The award-winning Cappella Romana, a Byzantine vocal ensemble formed in 1991 in Portland, Oregon, chants this magnificent piece, taken from the New York Metropolitan Museum of Art’s “Music of Byzantium” CD. A similar Greek version of this kontakion, featuring exclusively male voices and images from a Russian Orthodox liturgy, can be found here.
St Germanus, Patriarch of Constantinople composed this hymn of thanksgiving on the eve of the Annunciation in the year 718. Here is the link through which I located the following information on the background of the composition of St Germanus’ hymn.
“In 717-718, led by the Saracen [Umayyad] general Maslamah [full name: Maslamah ibn Abd al-Malik, called Μασαλμᾶς in contemporary Byzantine accounts], the Arab fleet laid siege once more to the city.
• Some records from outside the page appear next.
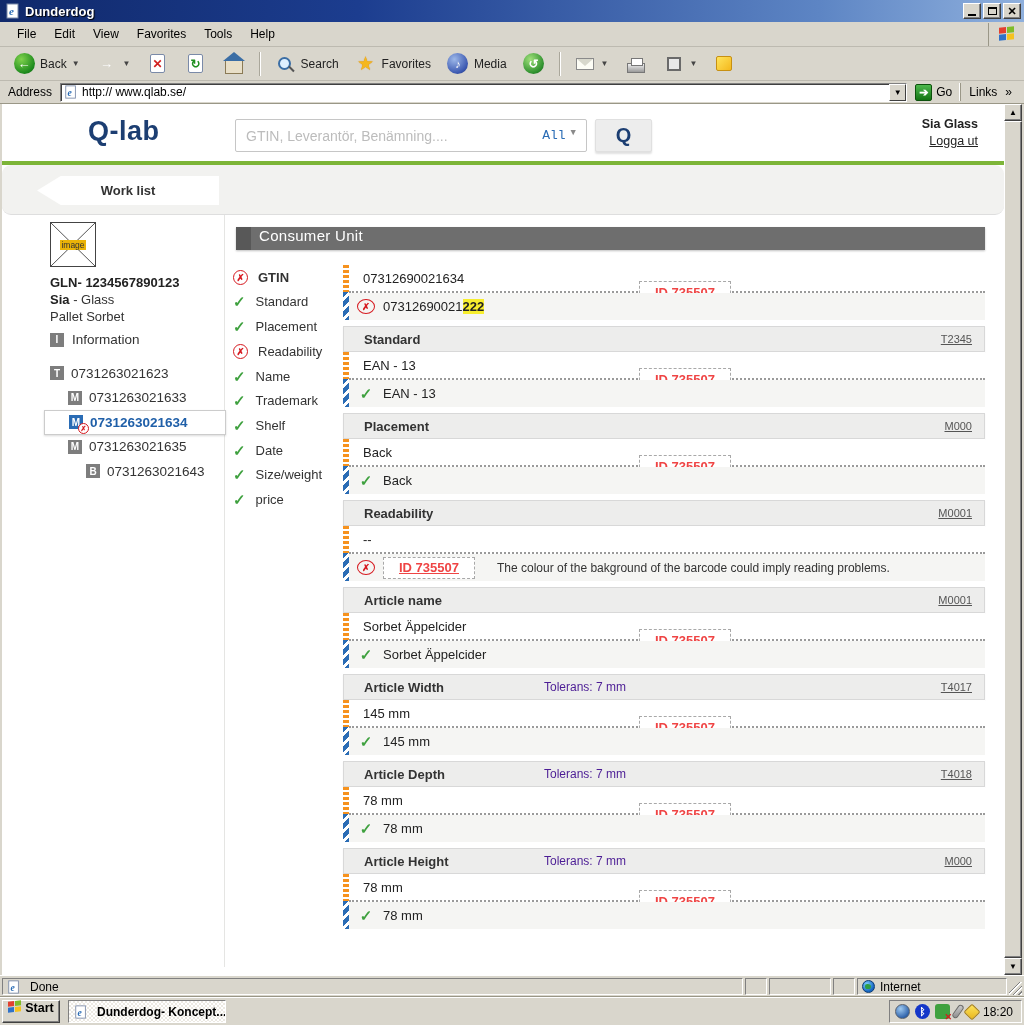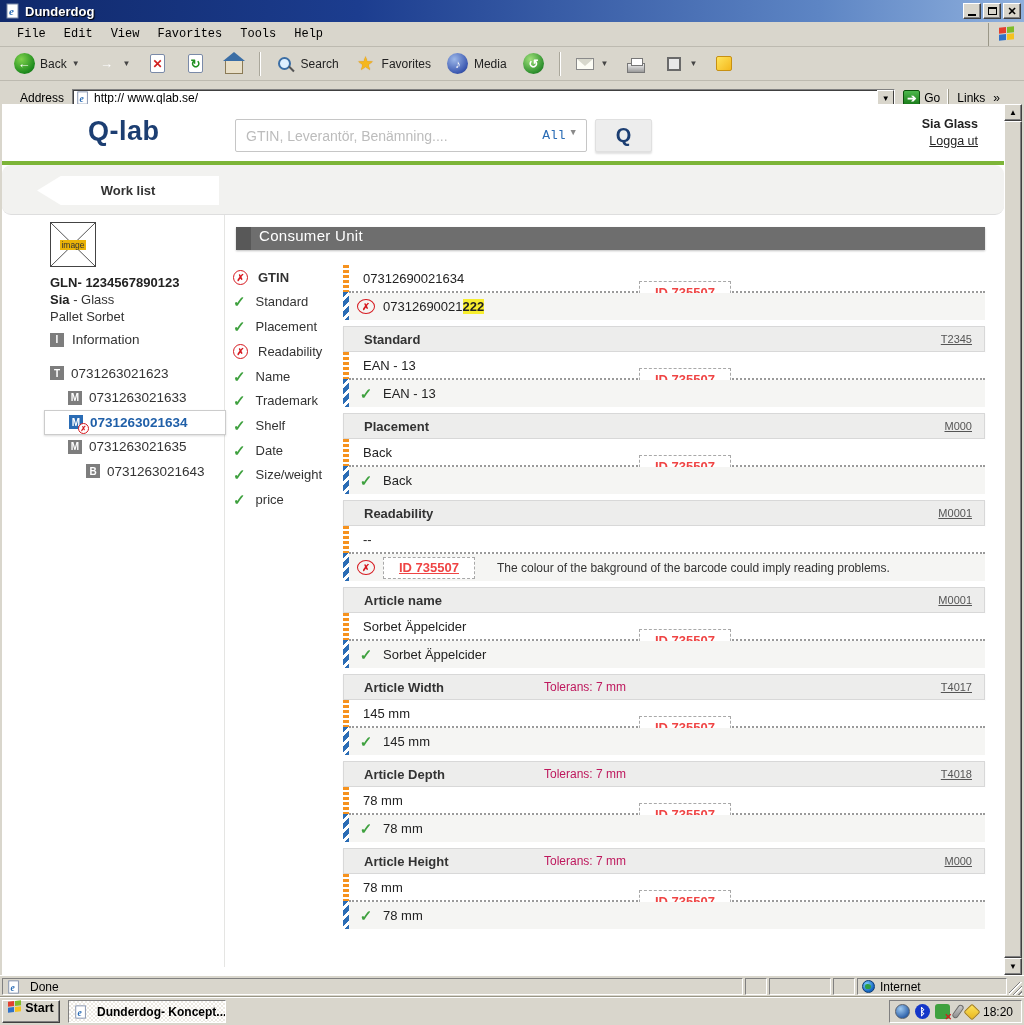"File" span { font-family: Liberation Mono, monospace -> none }
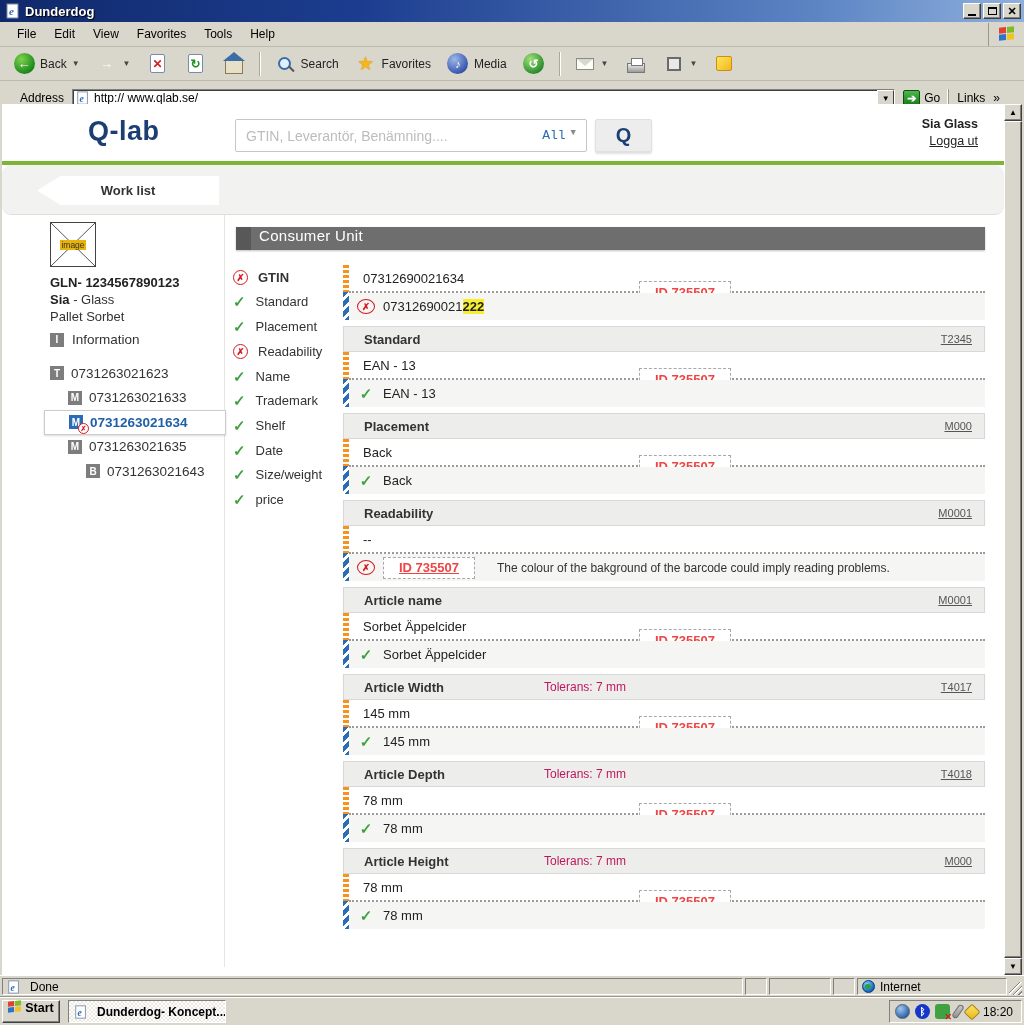"Address" .addressbar { padding: 0 16px -> 0 4px; top: 87px -> 81px }
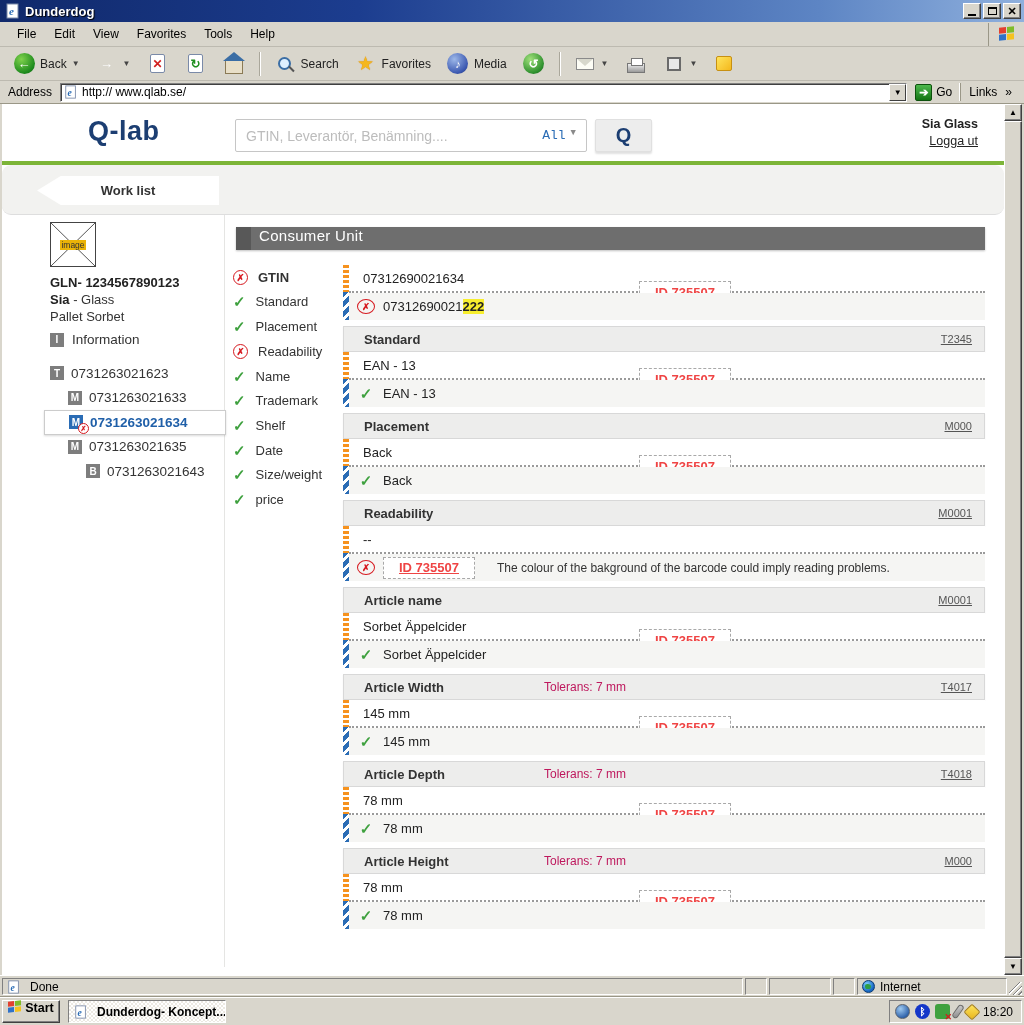"Tolerans: 7 mm" .sec-tol { color: #be185d -> #4c1d95 }
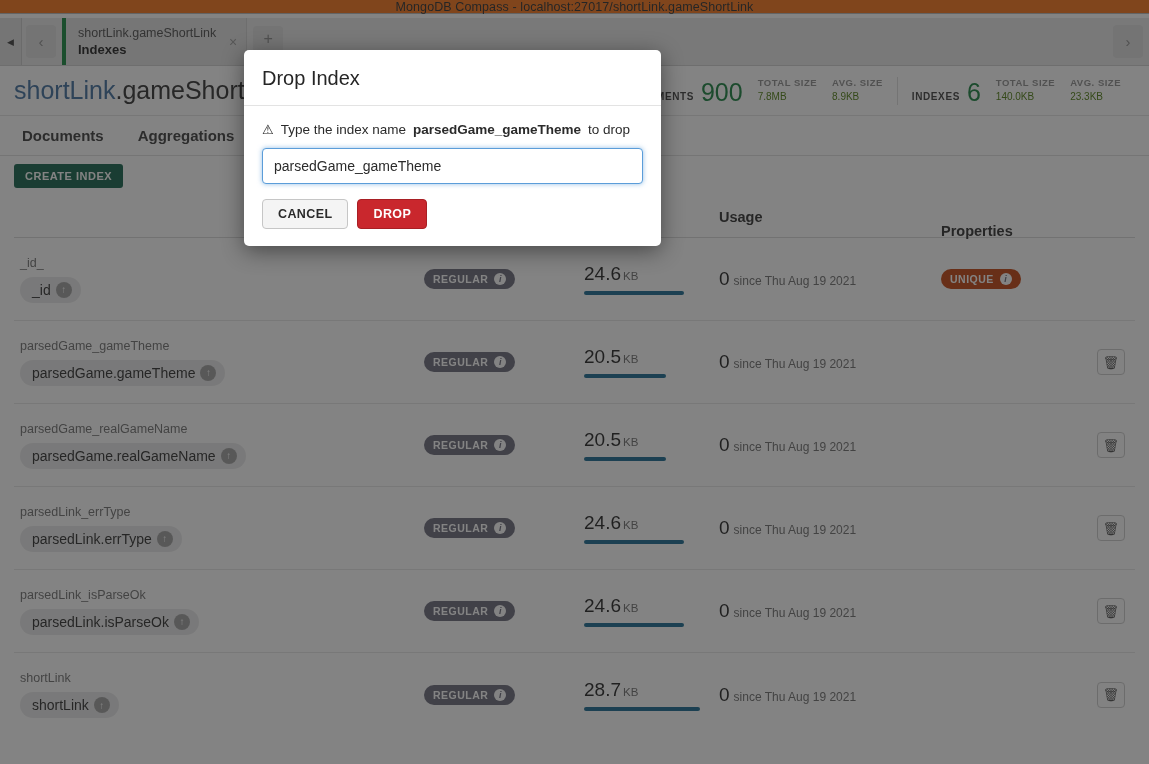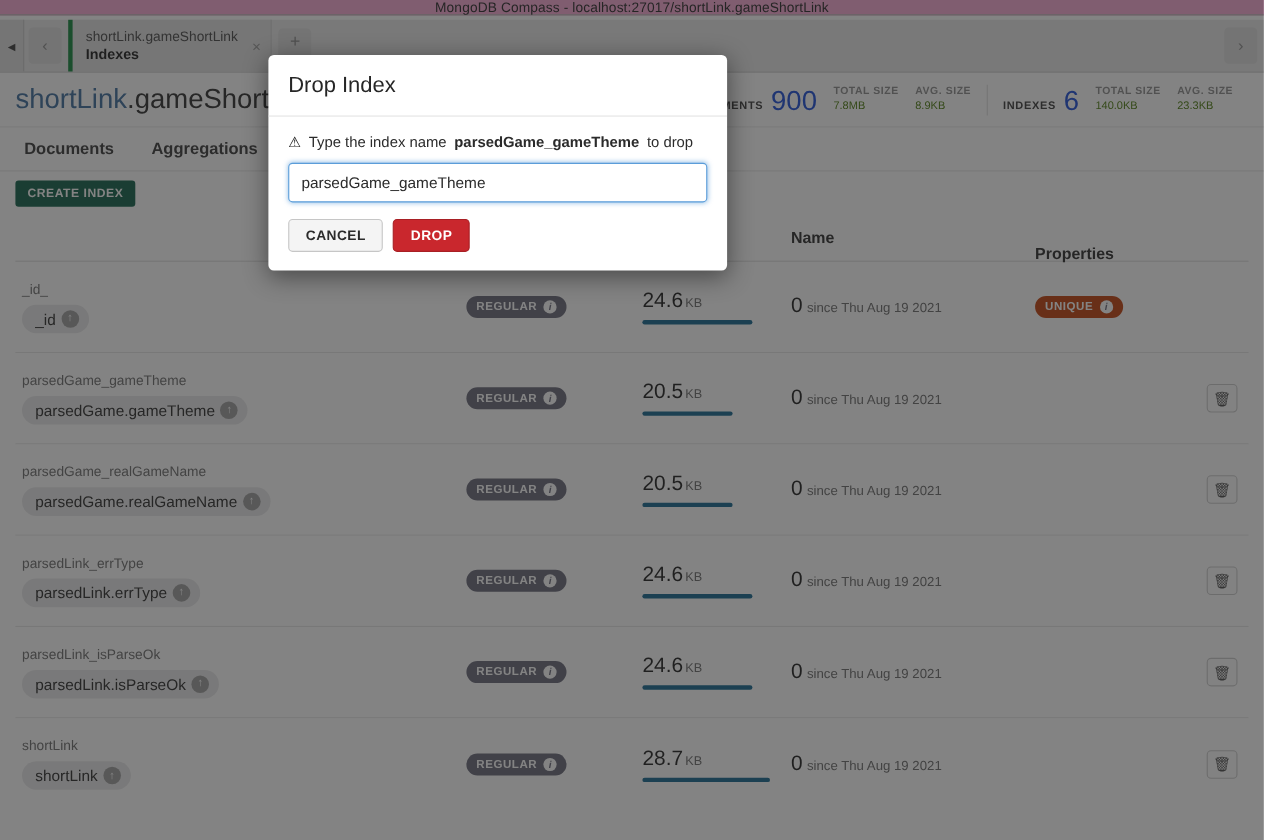"MongoDB Compass -" .titlebar { background: #f9a8d4 -> #f97316 }
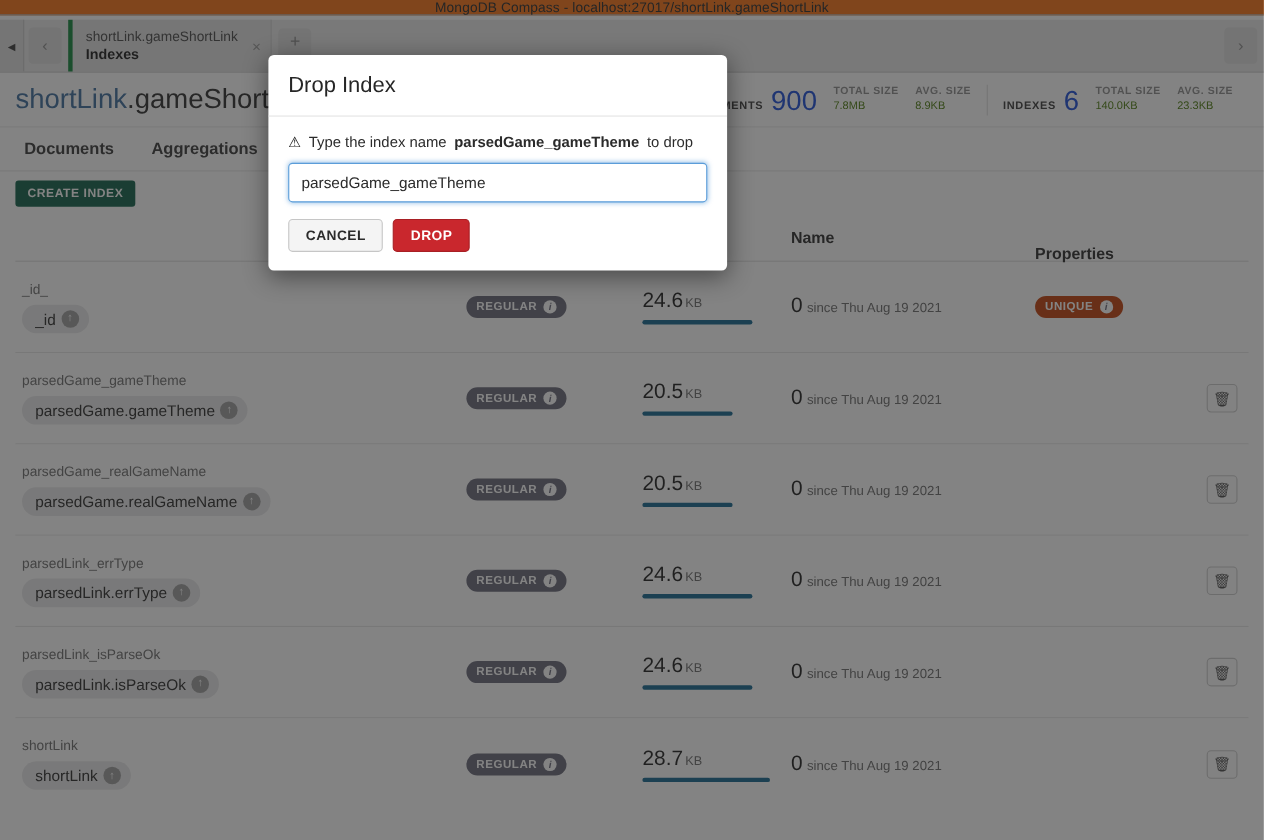"900" .stat-big { color: #1d4ed8 -> #15803d }
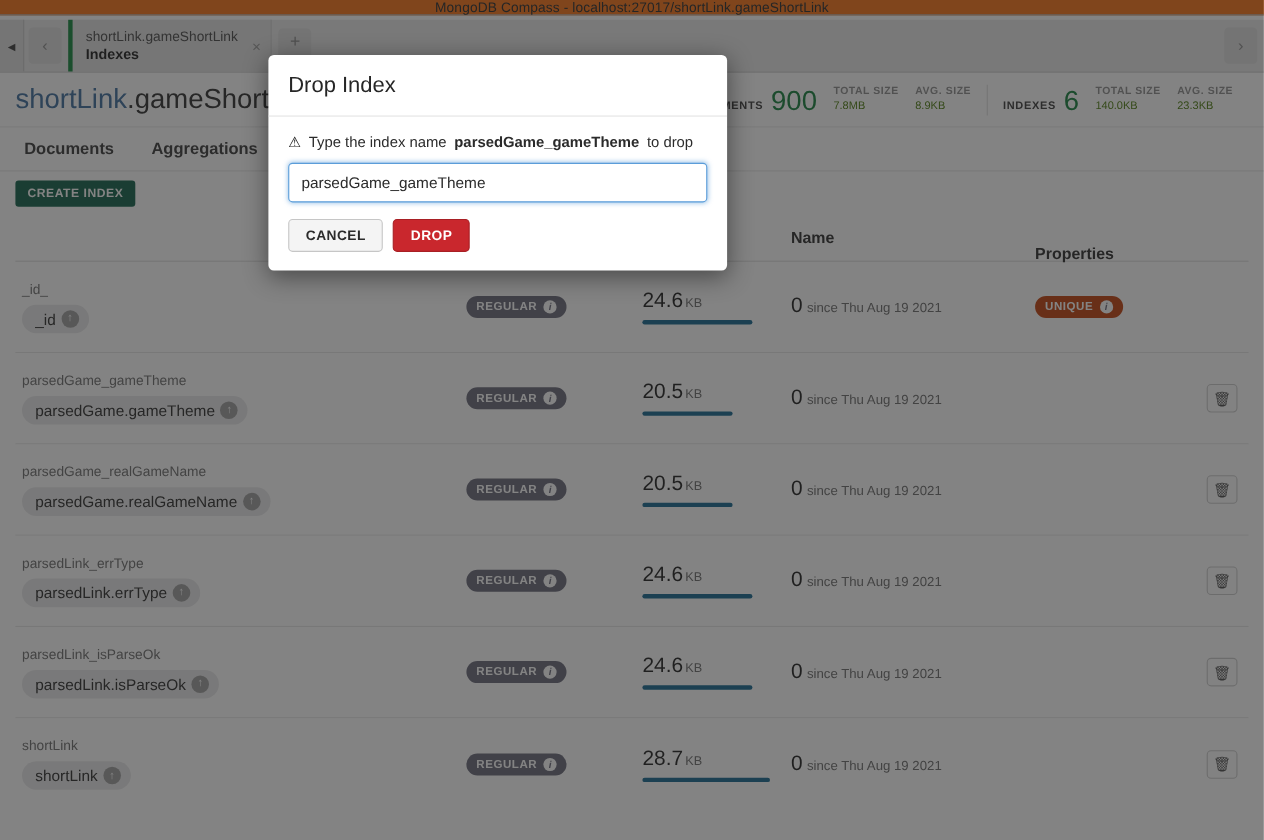"Name" div.c-usage { text: Name -> Usage }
The numerical superiority of the enemy was so overwhelming that the fall of the Imperial City seemed imminent.
But then the Mother of God, together with a multitude of the angelic hosts, appeared suddenly over the city walls. The enemy forces, struck with terror and thrown into a panic at this apparition, fled in disarray. Soon after this, the Arab fleet was utterly destroyed by a terrible storm in the Aegean Sea on the eve of the Annunciation, March 24, 718.
Thenceforth, a special “feast of victory and of thanksgiving” was dedicated to celebrate and commemorate these benefactions. In this magnificent service, the Akathist Hymn is prominent and holds the place of honour.
It was only on the occasion of the great miracle wrought for the Christian populace of the Imperial City on the eve of the Annunciation in 718 that the hymn “To thee, the Champion Leader” was composed, most likely by Saint Germanus, Patriarch of Constantinople.”